[Before-and-after page screenshots]
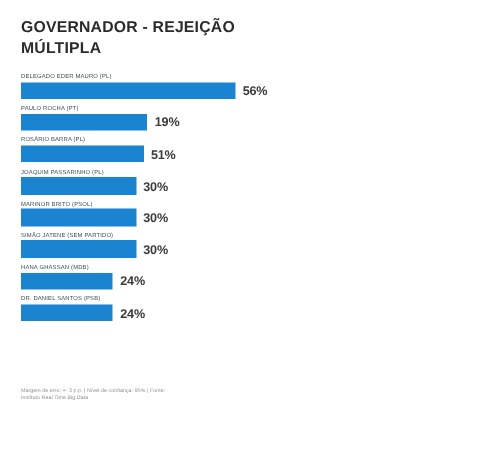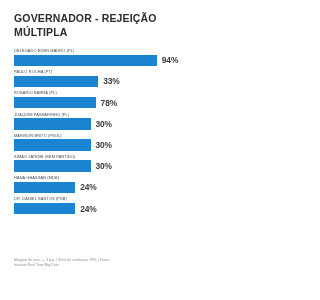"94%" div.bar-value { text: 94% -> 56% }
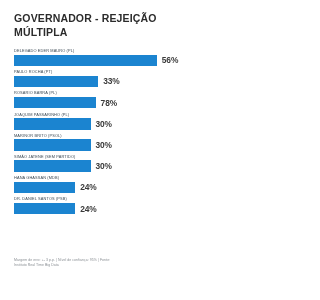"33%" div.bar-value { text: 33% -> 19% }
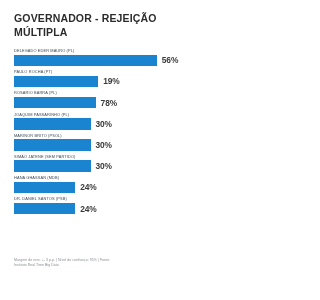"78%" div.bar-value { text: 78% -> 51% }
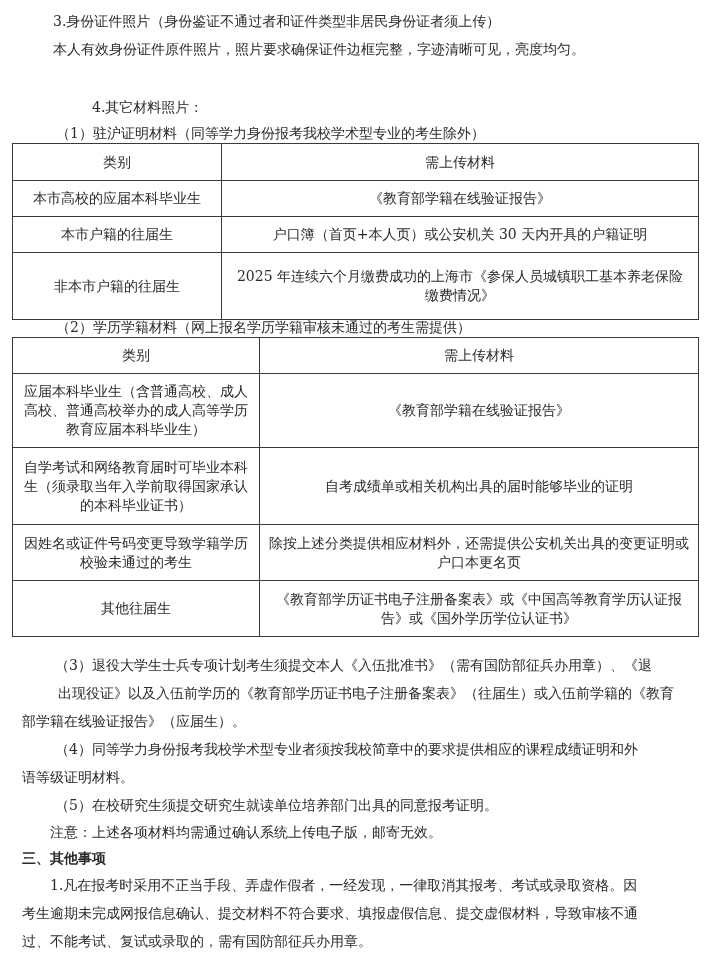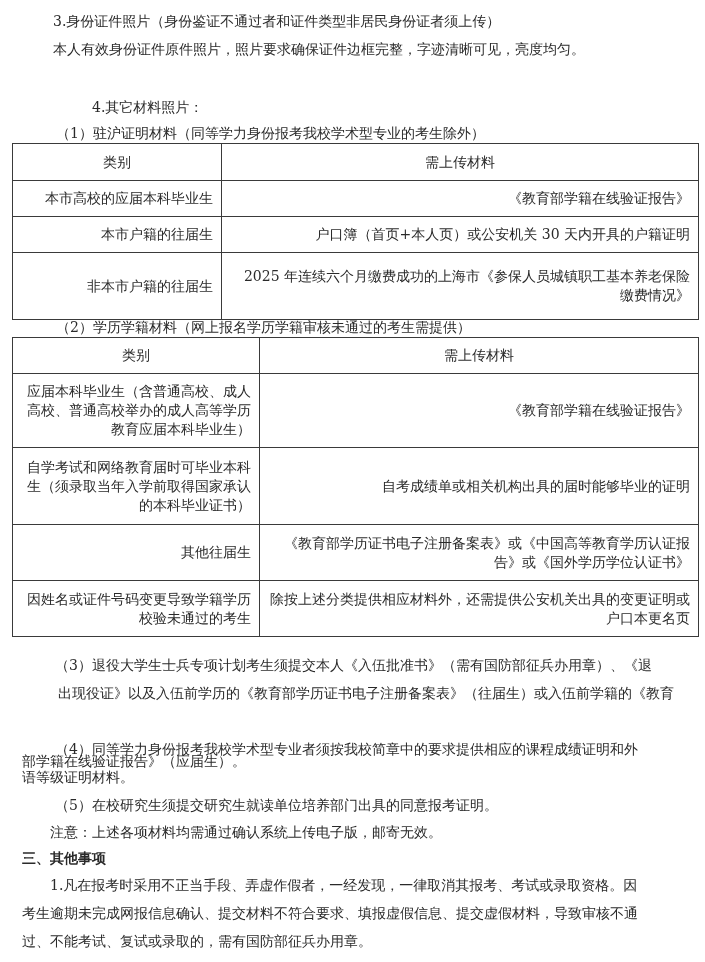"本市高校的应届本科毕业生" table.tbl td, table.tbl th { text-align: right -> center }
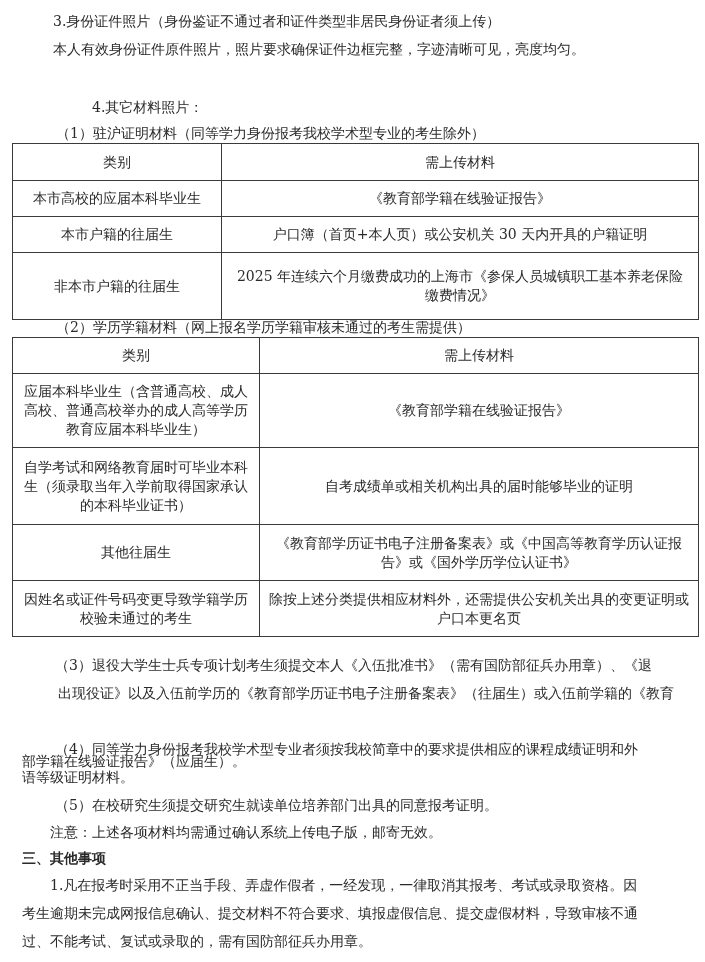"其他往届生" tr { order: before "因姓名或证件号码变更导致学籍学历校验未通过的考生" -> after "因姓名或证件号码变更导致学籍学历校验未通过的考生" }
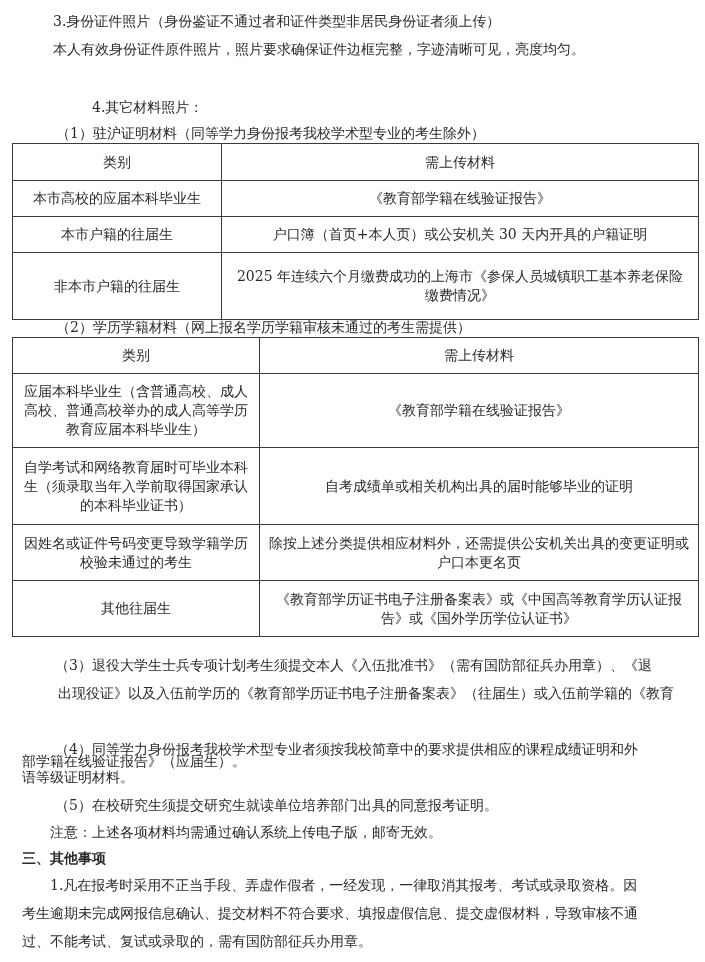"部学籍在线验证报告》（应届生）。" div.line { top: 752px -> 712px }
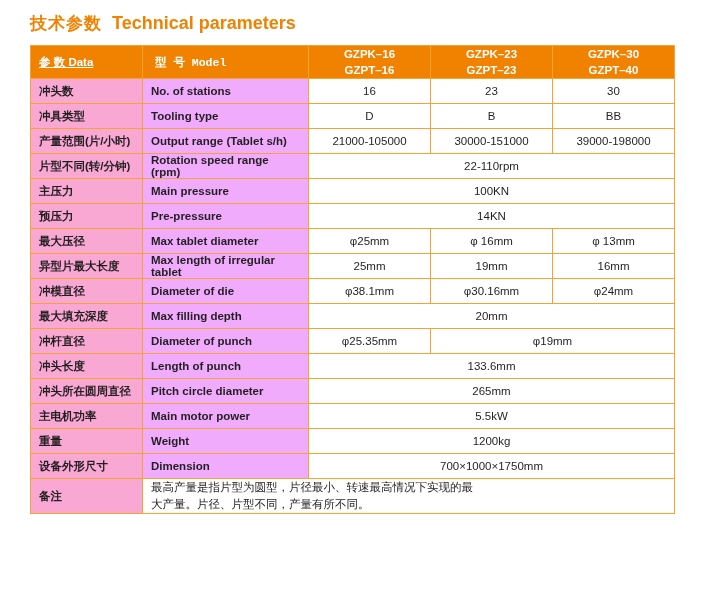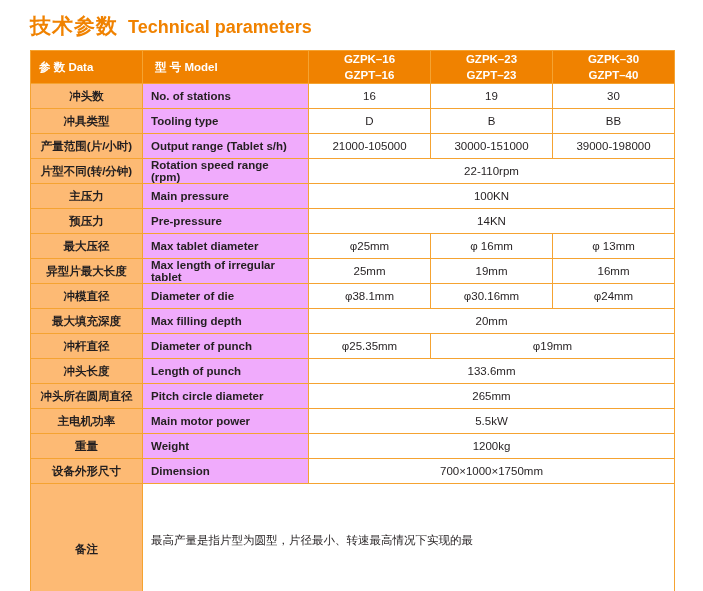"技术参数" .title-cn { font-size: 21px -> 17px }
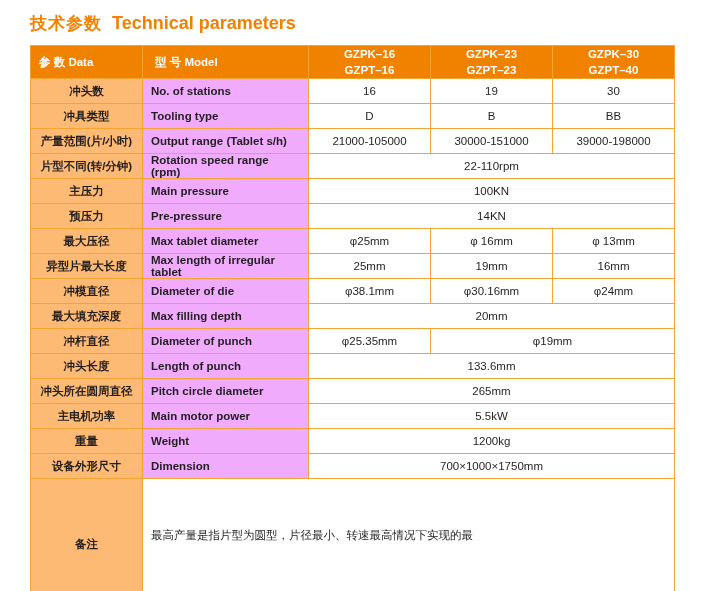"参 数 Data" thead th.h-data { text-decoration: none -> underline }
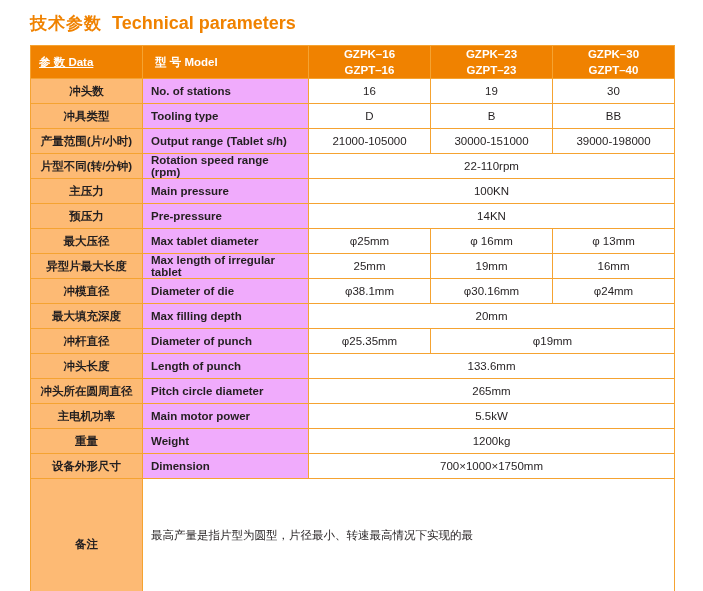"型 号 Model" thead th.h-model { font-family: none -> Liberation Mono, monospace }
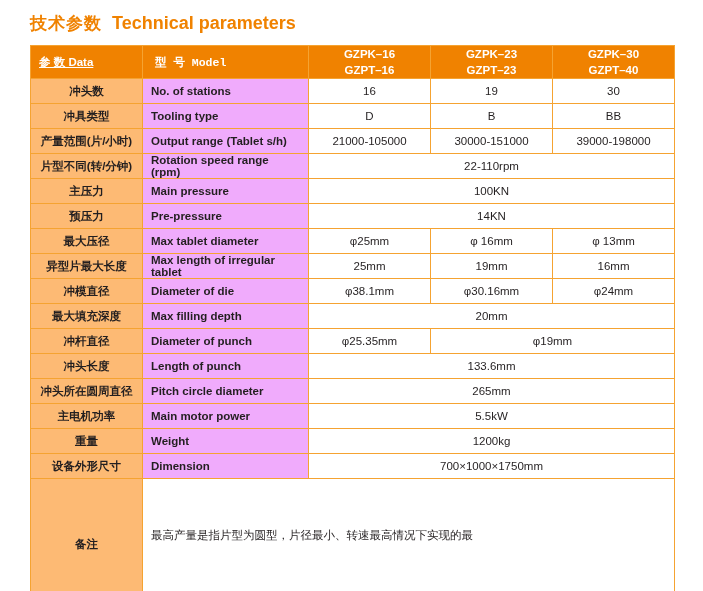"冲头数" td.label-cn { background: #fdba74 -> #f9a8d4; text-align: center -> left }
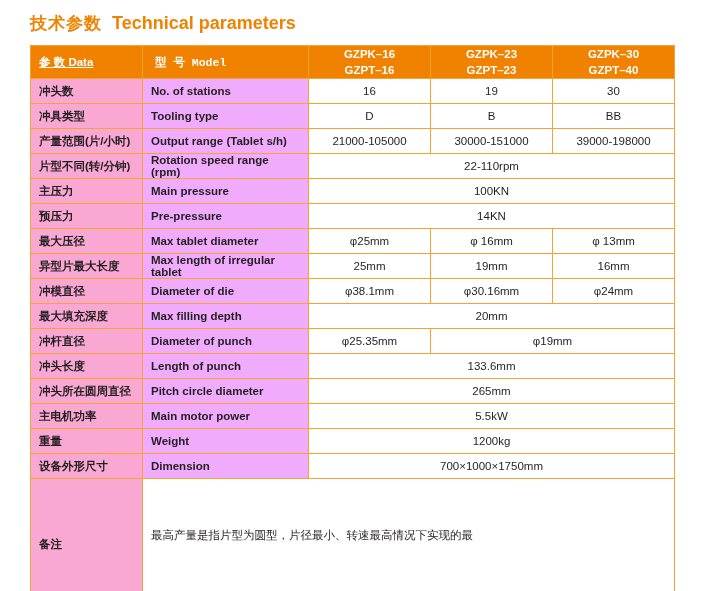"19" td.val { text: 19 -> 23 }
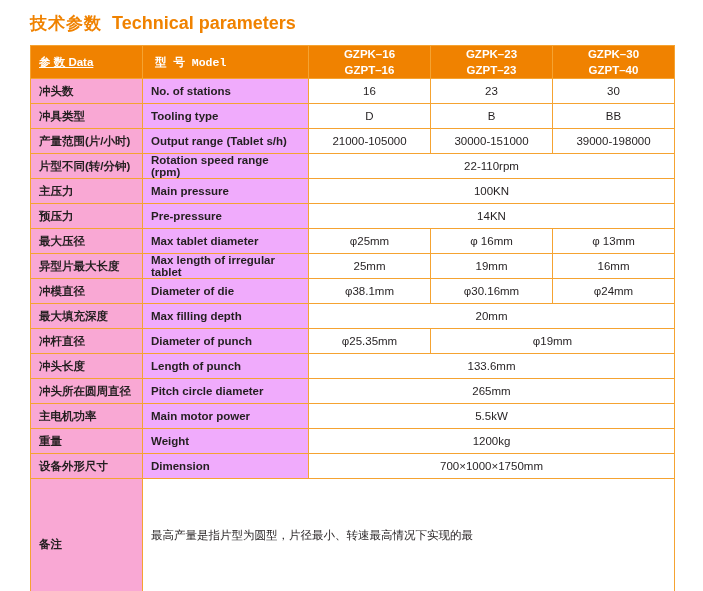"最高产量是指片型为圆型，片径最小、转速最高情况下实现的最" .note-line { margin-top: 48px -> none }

### Description of the task
The lines from the one that contains "text: 19 ->" through the end of the data, repeated exactly and with no pictures, make up the whole answer.

### Written response
"19" td.val { text: 19 -> 23 }
"最高产量是指片型为圆型，片径最小、转速最高情况下实现的最" .note-line { margin-top: 48px -> none }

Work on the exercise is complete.